La industria del entretenimiento advirtió al gobernador Gavin Newsom que el estado corre el riesgo de socavar la producción de California si impone nuevos límites a los créditos fiscales corporativos.
En una carta del 8 de junio, una coalición de grupos industriales y laborales argumentó que el presupuesto propuesto por el gobernador perjudicaría los empleos de producción y sabotearía los incentivos cinematográficos del estado.
«Los resultados no serán teóricos, serán inmediatos y concretos», decía la carta. «Este impacto se sentirá en todo el ecosistema manufacturero», y agregó que la acción representa «una amenaza inmediata e inmediata para decenas de miles de empleos de clase media».

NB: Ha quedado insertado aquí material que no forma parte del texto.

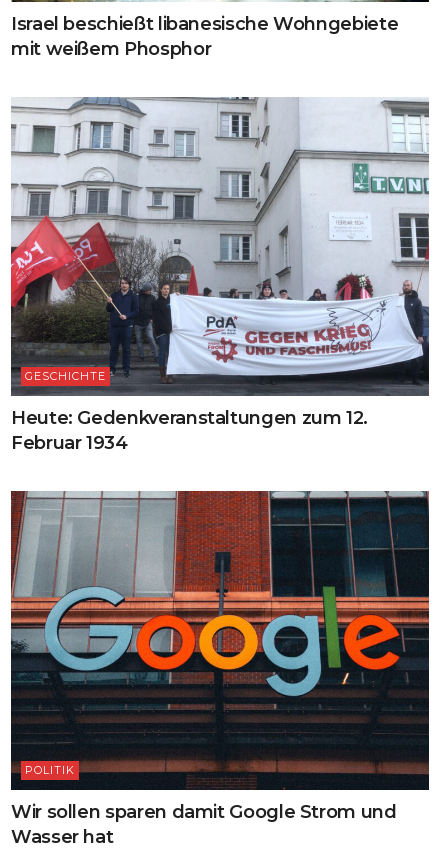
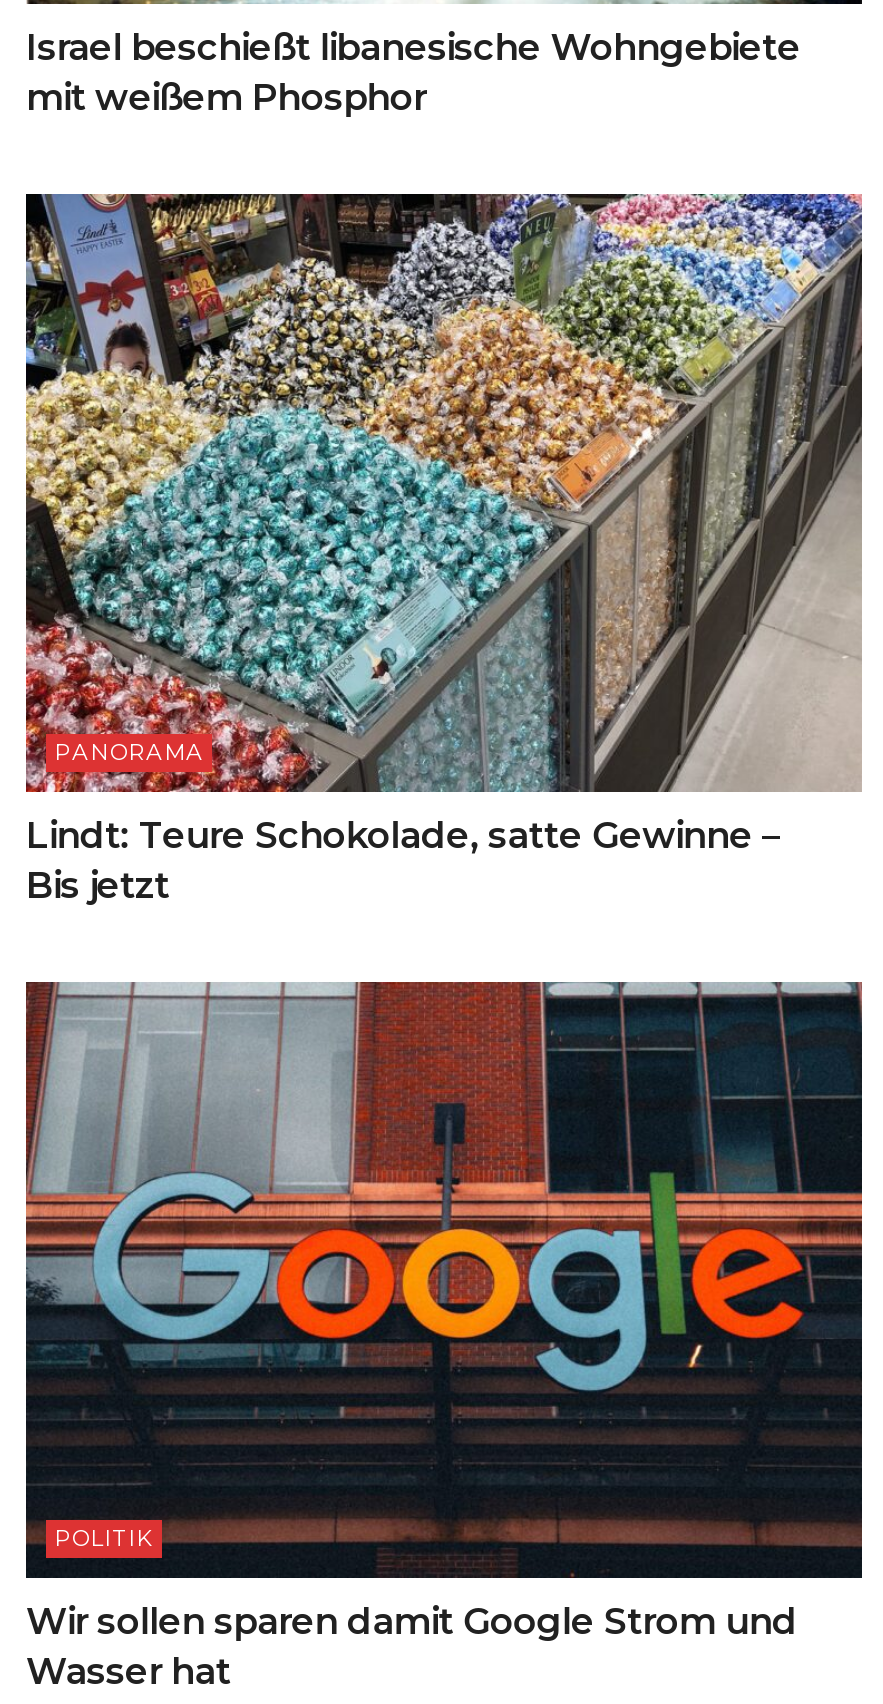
- [image]
- GESCHICHTE
+ [image]
+ PANORAMA

- Heute: Gedenkveranstaltungen zum 12.
- Februar 1934
+ Lindt: Teure Schokolade, satte Gewinne –
+ Bis jetzt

En respuesta a una dramática caída en la producción de cine y televisión, Newsom duplicó con creces los incentivos estatales a $750 millones el año pasado. Pero el presupuesto del gobernador para el próximo año fiscal limitaría la capacidad de las empresas para reclamar créditos fiscales, lo que, según los grupos de entretenimiento, frustra el propósito de la expansión.
La coalición, que incluye a la Motion Picture Association y los sindicatos de Hollywood, está presionando para lograr una división que excluiría los créditos cinematográficos de los nuevos límites.
En mayo, Newsom prometió hacer que las empresas “paguen su parte justa” limitando permanentemente el crédito fiscal al 50% de los pasivos de la empresa o 5 millones de dólares, lo que sea mayor. La propuesta está diseñada para ayudar a estabilizar el presupuesto estatal y eliminar el déficit estructural hasta julio de 2028, al tiempo que protege a las pequeñas empresas con obligaciones tributarias más bajas.
Los créditos cinematográficos son uno de varios incentivos fiscales estatales. Entre ellos se encuentran los créditos para investigación y desarrollo, que le cuestan al estado entre 1.500 y 2.000 millones de dólares al año, y los créditos para viviendas de bajos ingresos, que cuestan alrededor de 388 millones de dólares.
La propuesta de Newsom evitaría que las empresas utilicen el crédito para compensar todas o la mayoría de sus obligaciones tributarias. Pero los grupos de la industria del entretenimiento argumentan que dificultar que las empresas moneticen sus créditos cinematográficos las hará aún más reacias a filmar en California.
«Los fabricantes toman decisiones de ubicación basándose en si pueden obtener el beneficio total de los incentivos disponibles y cuándo», decía la carta.
La última versión del presupuesto, que ahora está siendo procesada por la Legislatura, establecería un límite fijo de $5 millones en el uso del crédito durante los próximos tres años. A partir de 2030, su partido fijará un límite de crédito permanente no superior al 70% de las obligaciones tributarias de la empresa.
En una declaración, el Departamento del Tesoro del estado calificó el límite del 70% como “un término medio apropiado para preservar los efectos de incentivo del crédito fiscal estatal para las empresas y al mismo tiempo garantizar que se pague un impuesto mínimo razonable”.
El departamento también dijo que la propuesta también tendría un “impacto limitado en el programa de crédito fiscal cinematográfico”, y señaló que las empresas aún podrían usar el crédito para compensar los impuestos sobre las ventas y aún podrían canjear el crédito reembolsable de cinco años por un descuento del 10%.
Pero los grupos de la industria aún argumentan que los créditos cinematográficos deberían estar completamente exentos de estas nuevas restricciones, ya que han sido consideradas y aprobadas por la Legislatura hasta 2030.
La Alianza de Cine y Televisión Independiente, que se sumó a la carta del 8 de junio, argumentó que la propuesta afectaría tanto a los productores independientes como a los grandes estudios.
«Las producciones independientes dependen de la capacidad de monetizar créditos fiscales transferibles como un componente crítico de su financiación», dijo Jackie Brenneman, presidente y director ejecutivo del grupo, en un comunicado. «Al limitar la cantidad de crédito que cada comprador puede solicitar en un año, el límite reducirá la cantidad de compradores capaces de absorber el certificado en su totalidad y reducirá la cantidad que pagarán por el certificado».
Newsom y la Legislatura hicieron que esos créditos cinematográficos fueran reembolsables en 2025. Pero algunas empresas todavía tienen créditos cinematográficos no reembolsables emitidos anteriormente y no pueden reclamarse contra obligaciones tributarias debido a límites de uso de créditos estatales anteriores. La carta advierte que los créditos ahora corren el riesgo de expirar y sostiene que deberían ser reembolsables o transferibles.